Distribution of Recombination Crossovers and the Origin of Haplotype Blocks: The Interplay of Population History, Recombination, and Mutation

Ning Wang 1,*, Joshua M Akey 1,*, Kun Zhang 1, Ranajit Chakraborty 1, Li Jin 1
PMCID: PMC385104  PMID: 12384857

Abstract

Recent studies suggest that haplotypes are arranged into discrete blocklike structures throughout the human genome. Here, we present an alternative haplotype block definition that assumes no recombination within each block but allows for recombination between blocks, and we use it to study the combined effects of demographic history and various population genetic parameters on haplotype block characteristics. Through extensive coalescent simulations and analysis of published haplotype data on chromosome 21, we find that (1) the combined effects of population demographic history, recombination, and mutation dictate haplotype block characteristics and (2) haplotype blocks can arise in the absence of recombination hot spots. Finally, we provide practical guidelines for designing and interpreting studies investigating haplotype block structure.


Recently, several studies have proposed that blocklike patterns of linkage disequilibrium (LD), referred to as haplotype blocks, exist throughout the human genome (Daly et al. 2001; Jefferys et al. 2001; Reich et al. 2001).
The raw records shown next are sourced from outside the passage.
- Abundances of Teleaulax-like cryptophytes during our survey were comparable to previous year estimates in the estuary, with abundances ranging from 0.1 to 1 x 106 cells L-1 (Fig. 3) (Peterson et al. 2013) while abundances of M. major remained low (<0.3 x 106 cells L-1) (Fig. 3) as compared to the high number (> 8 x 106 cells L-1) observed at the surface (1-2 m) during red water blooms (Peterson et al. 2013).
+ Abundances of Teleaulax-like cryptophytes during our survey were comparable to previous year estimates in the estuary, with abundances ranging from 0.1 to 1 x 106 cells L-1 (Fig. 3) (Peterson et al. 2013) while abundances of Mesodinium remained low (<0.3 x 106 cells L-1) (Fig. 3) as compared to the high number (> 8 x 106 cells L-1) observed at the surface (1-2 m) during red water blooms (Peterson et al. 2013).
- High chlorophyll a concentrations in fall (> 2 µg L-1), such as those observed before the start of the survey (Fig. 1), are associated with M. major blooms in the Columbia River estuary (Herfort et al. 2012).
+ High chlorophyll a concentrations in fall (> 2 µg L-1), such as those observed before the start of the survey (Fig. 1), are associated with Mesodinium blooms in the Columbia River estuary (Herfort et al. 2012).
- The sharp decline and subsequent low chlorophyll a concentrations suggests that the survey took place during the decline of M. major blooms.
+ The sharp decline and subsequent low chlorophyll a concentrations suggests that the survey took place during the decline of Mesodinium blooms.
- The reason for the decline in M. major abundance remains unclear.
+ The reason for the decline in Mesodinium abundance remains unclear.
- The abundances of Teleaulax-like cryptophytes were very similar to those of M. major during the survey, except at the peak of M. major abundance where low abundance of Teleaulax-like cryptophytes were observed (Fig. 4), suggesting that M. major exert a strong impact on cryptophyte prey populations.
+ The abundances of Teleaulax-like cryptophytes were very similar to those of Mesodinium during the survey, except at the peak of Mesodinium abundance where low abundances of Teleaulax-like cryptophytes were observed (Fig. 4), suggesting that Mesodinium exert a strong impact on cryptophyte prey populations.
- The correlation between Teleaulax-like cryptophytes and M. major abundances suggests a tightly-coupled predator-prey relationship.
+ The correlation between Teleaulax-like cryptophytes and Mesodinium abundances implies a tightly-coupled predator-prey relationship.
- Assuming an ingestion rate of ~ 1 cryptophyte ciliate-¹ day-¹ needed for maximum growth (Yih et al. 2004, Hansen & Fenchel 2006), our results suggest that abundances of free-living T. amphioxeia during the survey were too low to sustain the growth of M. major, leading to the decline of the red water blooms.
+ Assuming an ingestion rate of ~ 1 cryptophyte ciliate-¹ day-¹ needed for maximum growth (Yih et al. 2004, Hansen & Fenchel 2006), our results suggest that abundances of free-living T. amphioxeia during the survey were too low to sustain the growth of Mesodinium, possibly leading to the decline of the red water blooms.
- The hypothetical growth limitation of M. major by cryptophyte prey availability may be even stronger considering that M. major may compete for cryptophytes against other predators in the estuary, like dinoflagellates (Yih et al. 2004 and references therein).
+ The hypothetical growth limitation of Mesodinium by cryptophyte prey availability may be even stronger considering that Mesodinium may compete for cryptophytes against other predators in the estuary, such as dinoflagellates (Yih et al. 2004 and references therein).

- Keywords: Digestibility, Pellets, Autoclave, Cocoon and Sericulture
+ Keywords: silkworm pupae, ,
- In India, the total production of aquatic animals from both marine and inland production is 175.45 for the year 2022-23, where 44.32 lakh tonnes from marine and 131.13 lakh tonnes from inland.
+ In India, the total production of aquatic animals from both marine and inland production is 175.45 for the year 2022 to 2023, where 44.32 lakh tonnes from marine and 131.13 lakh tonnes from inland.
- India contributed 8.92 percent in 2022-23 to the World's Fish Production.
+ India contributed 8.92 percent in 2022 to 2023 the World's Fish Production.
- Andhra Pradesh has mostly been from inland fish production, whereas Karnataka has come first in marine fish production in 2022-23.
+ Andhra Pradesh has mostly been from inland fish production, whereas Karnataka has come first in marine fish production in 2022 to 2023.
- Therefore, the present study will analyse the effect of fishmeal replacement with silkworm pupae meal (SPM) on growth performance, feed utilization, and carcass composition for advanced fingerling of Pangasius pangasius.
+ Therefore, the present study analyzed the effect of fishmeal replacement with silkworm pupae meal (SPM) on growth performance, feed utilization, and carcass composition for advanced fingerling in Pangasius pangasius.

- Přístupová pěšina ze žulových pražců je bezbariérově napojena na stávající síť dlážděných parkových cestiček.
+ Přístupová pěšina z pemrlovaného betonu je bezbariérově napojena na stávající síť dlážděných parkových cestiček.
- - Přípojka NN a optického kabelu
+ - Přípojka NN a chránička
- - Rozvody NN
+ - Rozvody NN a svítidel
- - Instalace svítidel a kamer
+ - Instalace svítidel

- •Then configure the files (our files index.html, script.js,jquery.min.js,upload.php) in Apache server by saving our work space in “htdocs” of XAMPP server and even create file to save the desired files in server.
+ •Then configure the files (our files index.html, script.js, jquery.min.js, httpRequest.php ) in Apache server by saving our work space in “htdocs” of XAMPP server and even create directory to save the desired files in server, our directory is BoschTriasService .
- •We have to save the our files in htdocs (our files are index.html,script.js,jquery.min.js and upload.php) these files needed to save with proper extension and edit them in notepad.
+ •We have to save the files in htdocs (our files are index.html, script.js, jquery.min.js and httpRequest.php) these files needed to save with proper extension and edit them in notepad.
Understanding the distribution and structure of haplotype blocks may facilitate the identification of complex disease genes via genomewide association studies and, in addition, may provide a comprehensive picture of the apportionment of genetic variation throughout the genome (Collins et al. 1999; Kruglyak 1999; Moffatt et al. 2000; Goldstein 2001; Johnson et al. 2001; Weiss and Clark 2002). Although haplotype blocks hold great promise, relatively little is known about the molecular mechanisms and population genetic forces that shape their characteristics.

In this report, we propose a novel haplotype block definition based on the distribution of observed recombination crossovers between loci, using an extension of the four-gamete test (FGT; Hudson and Kaplan 1985). Using this definition, we studied how various population genetic parameters, population history, density of genetic markers, and sample size (number of chromosomes studied) contribute to the distribution of recombination crossovers and, in turn, haplotype block characteristics. Furthermore, through extensive coalescent simulations and published chromosome 21 data, we tested whether recombination hot spots are necessary for the formation of haplotype blocks.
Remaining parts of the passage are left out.